24 Millionen neue Unversicherte und steigende Prämien?
In anderen Bereichen scheint der Entwurf weitgehend der aus dem ersten Anlauf geblieben zu sein: Auch er lässt Teile der Obamacare-Reform weiter gelten, ersetzt aber Subventionen für Versicherungsverträge durch Steuererleichterungen, deren Umfang mit dem Alter eines Versicherten zunehmen (vgl. Republikaner legen Entwurf für Obamacare-Ersatz vor).
Für diesen alten Entwurf hatte das CBO errechnet, dass er bis Ende der 2010er Jahre dazu führen würde, dass 14 Millionen Amerikaner weniger krankenversichert sind. Im darauf folgenden Jahrzehnt sollte diese Zahl sogar auf 24 Millionen ansteigen. Die Versicherungsbeiträge würden dieser Berechnung nach erst um 15 bis 20 Prozent steigen und später durch mehr Wettbewerb wieder um zehn Prozent fallen.
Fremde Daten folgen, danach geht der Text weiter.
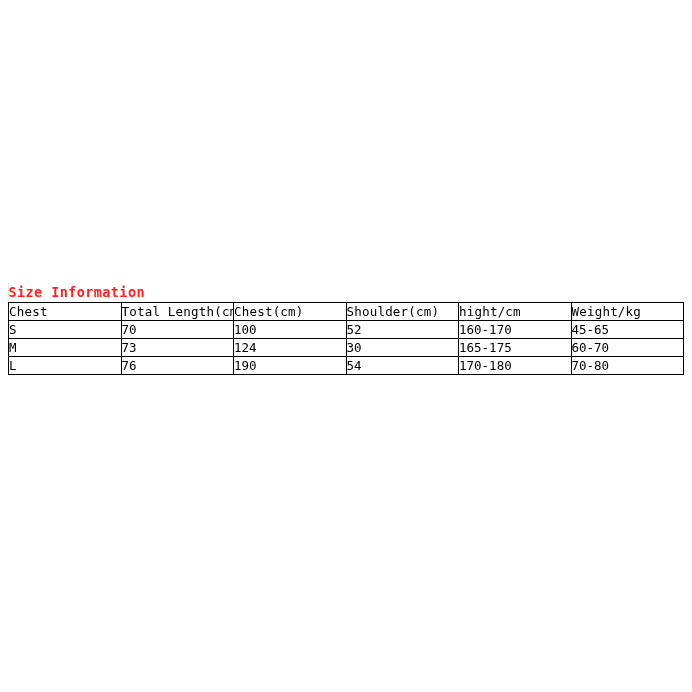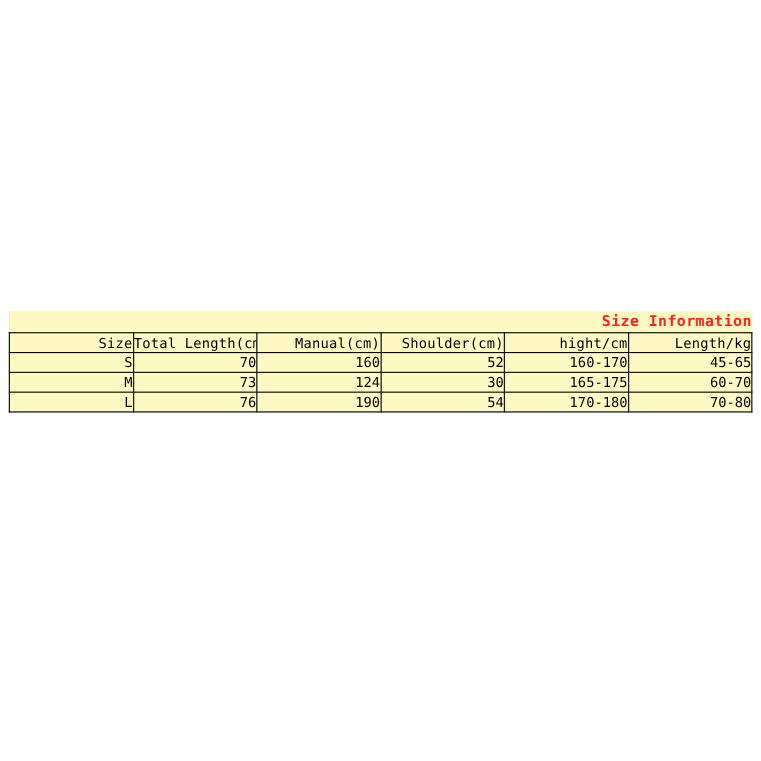--- a/index.html
+++ b/index.html
@@ -25,26 +25,26 @@
     width: 676px;
     border-collapse: collapse;
     table-layout: fixed;
     background: #dff0d0;
   }
   #size-chart td, #size-chart th {
     border: 1px solid #000000;
     padding: 0;
     height: 17px;
     line-height: 17px;
-    text-align: right;
+    text-align: left;
     vertical-align: middle;
     font-weight: normal;
     font-size: 12.5px;
     color: #000000;
-    background: #fef9c3;
+    background: #ffffff;
     white-space: nowrap;
     overflow: hidden;
   }
   .title-cell {
     border: none !important;
     color: #ff2020 !important;
     font-weight: bold !important;
     font-size: 13.5px !important;
     letter-spacing: 0.4px;
     height: 19px !important;
@@ -70,31 +70,31 @@
 </head>
 <body>
 
 <div id="page">
   <table id="size-chart">
     <tbody>
       <tr>
         <td class="title-cell" colspan="6">Size Information</td>
       </tr>
       <tr class="header-row">
-        <td class="col-size">Size</td>
+        <td class="col-size">Chest</td>
         <td class="col-length">Total Length(cm)</td>
-        <td class="col-chest">Manual(cm)</td>
+        <td class="col-chest">Chest(cm)</td>
         <td class="col-shoulder">Shoulder(cm)</td>
         <td class="col-hight">hight/cm</td>
-        <td class="col-weight">Length/kg</td>
+        <td class="col-weight">Weight/kg</td>
       </tr>
       <tr>
         <td>S</td>
         <td>70</td>
-        <td>160</td>
+        <td>100</td>
         <td>52</td>
         <td>160-170</td>
         <td>45-65</td>
       </tr>
       <tr>
         <td>M</td>
         <td>73</td>
         <td>124</td>
         <td>30</td>
         <td>165-175</td>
Nur 17 Prozent Zustimmung im Volk
Diese Zahlen sorgten dafür, dass der Entwurf im Volk nur auf geringe Zustimmung stieß: In einer Aufrage aus dem März befürworteten ihn lediglich 17 Prozent. Die Demokraten hoffen deshalb, dass auch der geänderte Entwurf die Wahlchancen für diejenigen republikanischen Abgeordneten senkt, die ihm jetzt zustimmten, und haben bereits angekündigt, diese Zustimmungen im nächsten Halbzeitwahlkampf groß herauszustellen.
Allerdings ist noch gar nicht klar, ob und in welcher Form das Obamacare-Ersatzgesetz überhaupt in Kraft tritt: Erst muss nämlich die zweite Kongresskammer zustimmen - der Senat, in dem die Republikaner nur eine knappe Mehrheit von zwei Stimmen, aber deutlich eigenwilligere Mandatsträger wie Rand Paul und Ted Cruz haben. Paul hat bereits angedeutet, dass er gegen das seiner Ansicht nach immer noch schlechte Gesetz stimmen wird - andere republikanische Senatoren haben in Aussicht gestellt, es grundlegend zu ändern. Kommt es zu solchen Änderungen, müsste diesen das Repräsentantenhaus noch einmal zustimmen, in dem bereits die jetzige Mehrheit nur mühsam zustande kam.